Is beer the best drink with food?

There was an interesting exchange in the “Daily Telegraph” last year. It started with a report by the paper’s Science Editor on Jane Peyton’s claim that beer is a better drink to serve with food than wine. As Jane was named Beer Sommelier of the Year by The Beer Academy in 2015, she should know what she is talking about.

However, the following day’s Telegraph editorial stated that Jane was utterly wrong. The writer was of the opinion that, “Beer should be drunk in a public house on a summer’s day, preferably while watching cricket. Should sustenance be needed, a Scotch egg or even a pork scratching will suffice, but never a full meal.”

This rather blinkered view prompted Jane to launch into a detailed explanation of why beer is the best drink to match with food. As beer is up to 95% water and contains carbon dioxide and hops, it is very efficient at cleansing the palate. Apparently, this allows the aromas of the food to travel more efficiently into the nasal cavity, from where the brain registers most flavour.

In addition, as I’ve mentioned here before, there are many styles and flavours of beer these days. This versatility means that there is a beer to match with every sort of food.

In uphill Lincoln, we have two new restaurants where we can test Jane’s theories.

Cask is located on Drury Lane, in what was Roman’s Place. An Italian brick pizza oven takes centre stage in the open kitchen. According to managing director Lee Thomas, “We aim to bring an immersive and engaging beer experience to Lincoln. There are plans to expand the menu to take the fight to wine when it comes to matching drinks with food.” The bar has six or seven real ales, and the on-site microbrewery should be operational in the near future.

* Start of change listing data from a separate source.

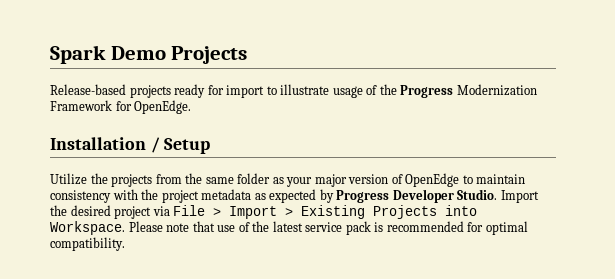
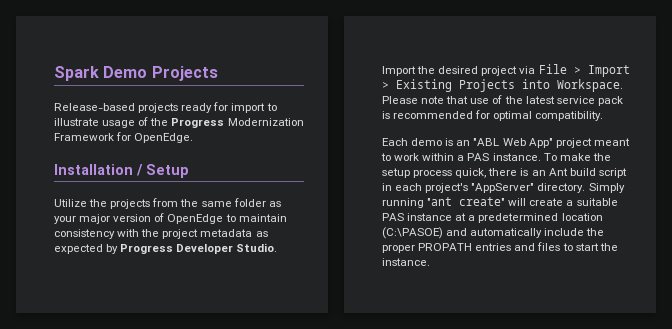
(125, 244) none -> [382,138,630,148] [381,153,611,161] [382,168,627,178] [382,183,625,193] [382,197,618,208] [382,213,603,223] [382,227,605,239] [382,242,618,253] [382,258,430,266] // Each demo is an "ABL Web App" project meant to work within a PAS instance. To make the setup process quick, there is an Ant build script in each project's "AppServer" directory. Simply running "ant create" will create a suitable PAS instance at a predetermined location (C:\PASOE) and automatically include the proper PROPATH entries and files to start the instance.

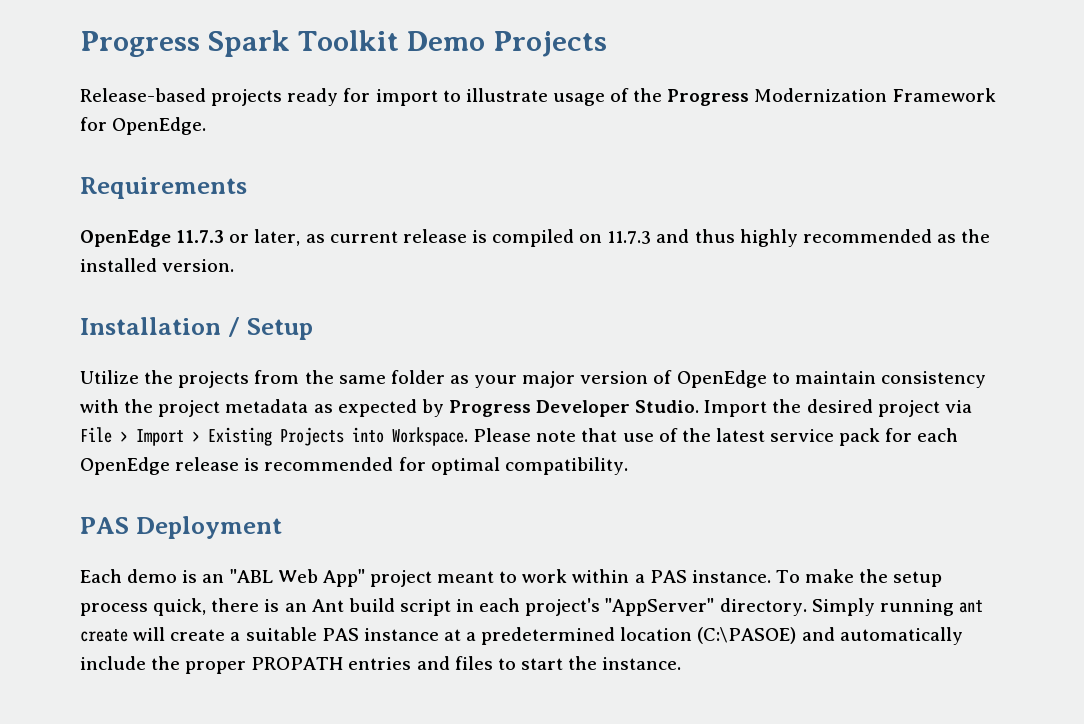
[54,66,99,81] Spark -> [80,30,399,57] Progress Spark Toolkit
(194, 138) none -> [80,177,247,199] [80,229,991,247] [80,258,235,272] // Requirements // OpenEdge 11.7.3 or later, as current release is compiled on 11.7.3 and thus highly recommended as the installed version.
(623, 101) none -> [885,428,959,442] [80,457,240,475] for each OpenEdge release
(604, 116) none -> [80,516,282,539] // PAS Deployment
[427,197,506,206] "ant create" -> [958,600,983,613] [80,629,128,642] ant create

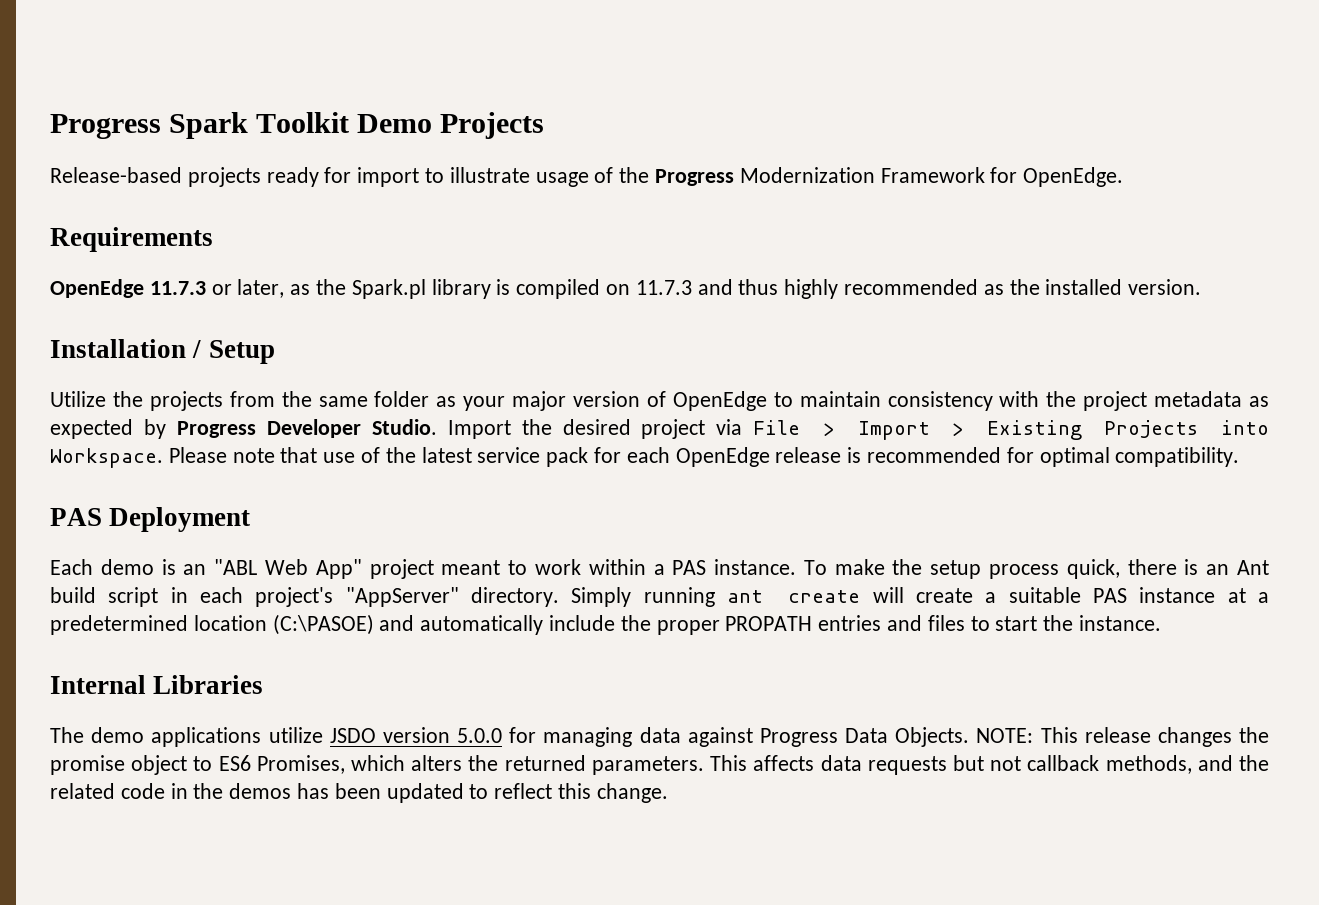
[329,229,467,243] current release -> [316,279,491,299] the Spark.pl library
(682, 663) none -> [50,675,264,694] [50,727,1270,747] [50,755,1269,775] [50,783,668,803] // Internal Libraries // The demo applications utilize JSDO version 5.0.0 for managing data against Progress Data Objects. NOTE: This release changes the promise object to ES6 Promises, which alters the returned parameters. This affects data requests but not callback methods, and the related code in the demos has been updated to reflect this change.

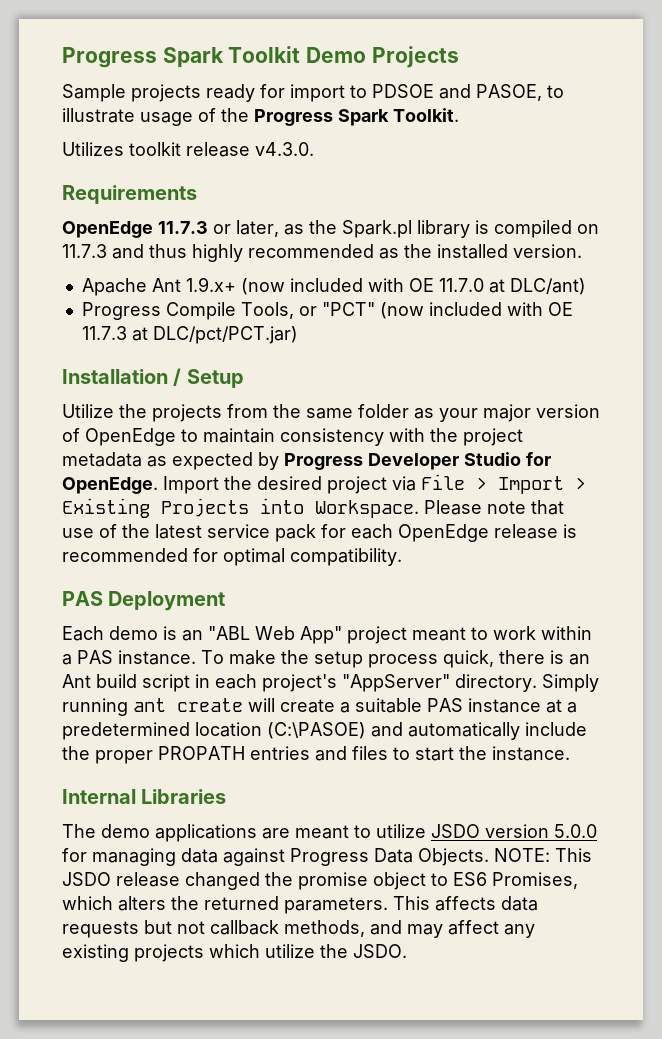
[50,167,182,183] Release-based -> [62,84,126,102] Sample
(445, 175) none -> [372,84,564,101] PDSOE and PASOE, to
[739,167,1124,187] Modernization Framework for OpenEdge. -> [338,108,459,126] [62,142,314,157] Spark Toolkit. // Utilizes toolkit release v4.3.0.
(1202, 287) none -> [81,277,586,296] [81,302,573,320] [81,326,298,344] // Apache Ant 1.9.x+ (now included with OE 11.7.0 at DLC/ant) // Progress Compile Tools, or "PCT" (now included with OE 11.7.3 at DLC/pct/PCT.jar)
[371,419,437,435] Studio. -> [464,452,551,466] [62,477,158,494] Studio for OpenEdge.
(262, 737) none -> [262,825,371,839] are meant to
[1084,727,1232,747] release changes -> [62,872,260,890] JSDO release changed
[1238,755,1269,771] [50,783,668,803] the related code in the demos has been updated to reflect this change. -> [407,920,535,938] [62,944,407,962] may affect any existing projects which utilize the JSDO.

A little further round the castle walls is the Lincoln TapHouse & Kitchen, run by the team behind the West End Tap. The building has been through a number of incarnations, including the Terrace on the Bail and the Cloud Bar. The major refurbishment includes an open kitchen and an extensive bar. Diners can enjoy the wide range of beers from the UK, US and Belgium.

And what about the beer? With my falafel burger at the TapHouse, I drank the house beer, TapHouse Pale (4.0% ABV). The straw-coloured brew comes from Oakham Ales of Peterborough. It has a citrus character and a clean, dry finish. I’m no expert in matching beer with food, but it certainly went down well. Not only did the beer complement the meal, but the food also seemed to intensify the flavours in the beer. Mmm, I agree with Jane!